A federal judge has ruled that the Environmental Protection Agency acted unlawfully when it eliminated a $2.8 billion program created to clean up some of the most polluted communities in the country, voiding the cancellation and handing a significant victory to environmental and civil-rights advocates.
U.S. District Judge Richard Gergel found that the agency’s decision to terminate the Environmental and Climate Justice Block Grant Program — a Biden-era initiative funded through the Inflation Reduction Act — was, in his words, “arbitrary and capricious and unlawful.” The ruling, issued June 12, 2026, struck down the internal guidance the agency used to end the program.
A program built for the communities that carry the heaviest burden
The Environmental and Climate Justice Block Grant Program was designed to send money directly to neighborhoods that have spent decades living next to refineries, highways, ports, and industrial plants. These are the places that carry the heaviest pollution burden and historically have had the least political power to push back against it. For residents in those communities, the $2.8 billion represented a rare and concrete commitment that the federal government was finally paying attention to the air they breathe and the water they drink.
The program was terminated in 2025 following executive orders that targeted federal funding tied to renewable energy and diversity, equity, and inclusion efforts. An EPA official told the court that, after a review, he decided to end the program for “policy reasons.” The Southern Environmental Law Center, in partnership with the Public Rights Project, challenged that decision in court.

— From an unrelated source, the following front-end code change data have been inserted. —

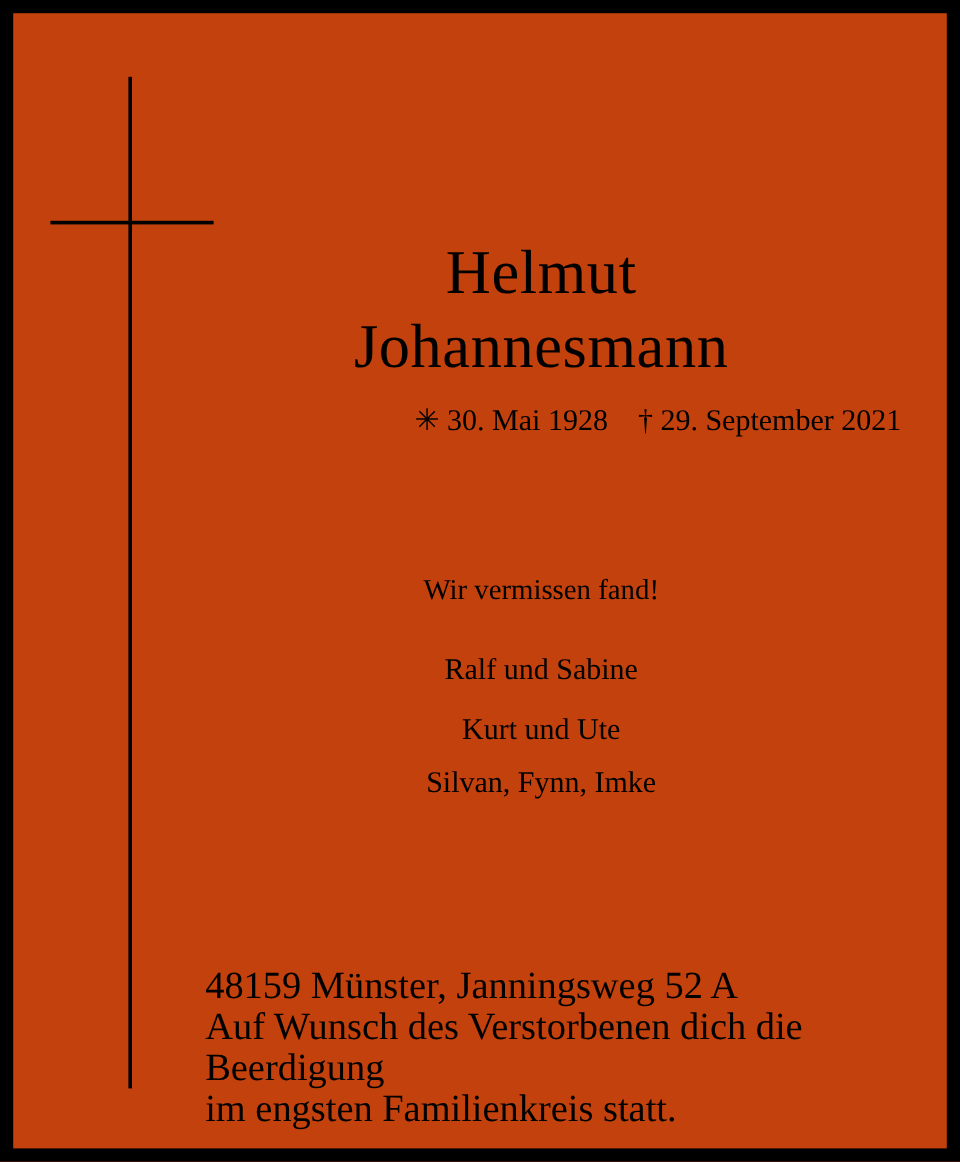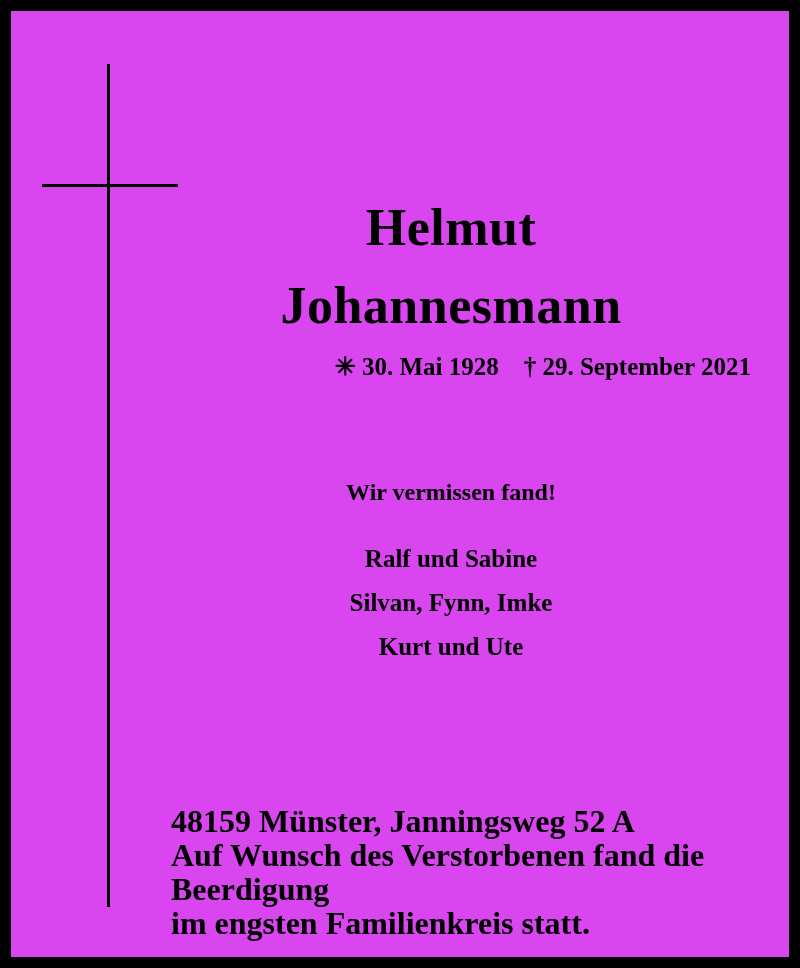--- a/index.html
+++ b/index.html
@@ -11,24 +11,23 @@
     width: 800px;
     height: 968px;
     font-family: "Liberation Serif", serif;
     color: #000;
   }
   .obituary {
     position: relative;
     box-sizing: border-box;
     width: 800px;
     height: 968px;
-    background: #d946ef;
+    background: #c2410c;
     border: 11px solid #000000;
     overflow: hidden;
-    font-weight: bold;
   }
   
   .cross-vertical {
     position: absolute;
     left: 96px;
     top: 53px;
     width: 3px;
     height: 843px;
     background: #000;
   }
@@ -56,21 +55,20 @@
   }
   .first-name {
     font-size: 52px;
     line-height: 62px;
     letter-spacing: 0.5px;
   }
   .last-name {
     font-size: 52px;
     line-height: 62px;
     letter-spacing: 0.5px;
-    margin-top: 16px;
   }
   .dates {
     margin-top: 14px;
     font-size: 25px;
     line-height: 32px;
     white-space: pre;
     text-align: right;
   }
   .message {
     position: absolute;
@@ -118,24 +116,24 @@
     <div class="name-block">
       <div class="first-name">Helmut</div>
       <div class="last-name">Johannesmann</div>
       <div class="dates">✳ 30. Mai 1928    † 29. September 2021</div>
     </div>
 
     <div class="message">Wir vermissen fand!</div>
 
     <div class="survivors">
       <div class="survivor-line">Ralf und Sabine</div>
+      <div class="survivor-line">Kurt und Ute</div>
       <div class="survivor-line tight">Silvan, Fynn, Imke</div>
-      <div class="survivor-line">Kurt und Ute</div>
     </div>
 
     <div class="footer">
       <div>48159 Münster, Janningsweg 52 A</div>
-      <div>Auf Wunsch des Verstorbenen fand die Beerdigung</div>
+      <div>Auf Wunsch des Verstorbenen dich die Beerdigung</div>
       <div>im engsten Familienkreis statt.</div>
     </div>
 
   </div>
 </div>
 
 </body></html>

What the judge actually ruled
Judge Gergel was direct in his assessment. He wrote that there was “no doubt” the internal guidance terminating the program was arbitrary, capricious, and unlawful — a legal standard that means the agency failed to provide a reasoned basis for such a sweeping reversal. On that finding, he voided the cancellation.
But the ruling came with an important limit. Gergel stopped short of issuing a permanent injunction that would force the EPA to resume administering the program. He noted that such an order would likely require the federal government to rehire the staff responsible for overseeing the grants — staff the administration had already fired — making a forced restart “impractical.” He also declined to extend the program’s September deadline for awarding the grant funds.
In plain terms: the cancellation is legally dead, but the money is not automatically flowing again. The court has invalidated the action that killed the program, yet the practical path to actually getting those dollars into communities remains unresolved.
Why this matters
The decision is a notable check on how far an administration can go in dismantling congressionally funded programs through internal guidance alone. Courts have repeatedly held that agencies cannot reverse major commitments without explaining their reasoning, and Gergel’s ruling reinforces that principle in a high-stakes environmental context.
For the communities the program was meant to serve, the ruling is both a vindication and a source of uncertainty. The court has affirmed that the law was broken. What it has not yet resolved is whether that legal victory will translate into real resources reaching the families living in the shadow of heavy industry — the people the program was designed to protect in the first place.
That question now hangs over everyone involved: the agency, the advocates who won in court, and the residents waiting to see whether a promise made and then withdrawn will finally be kept.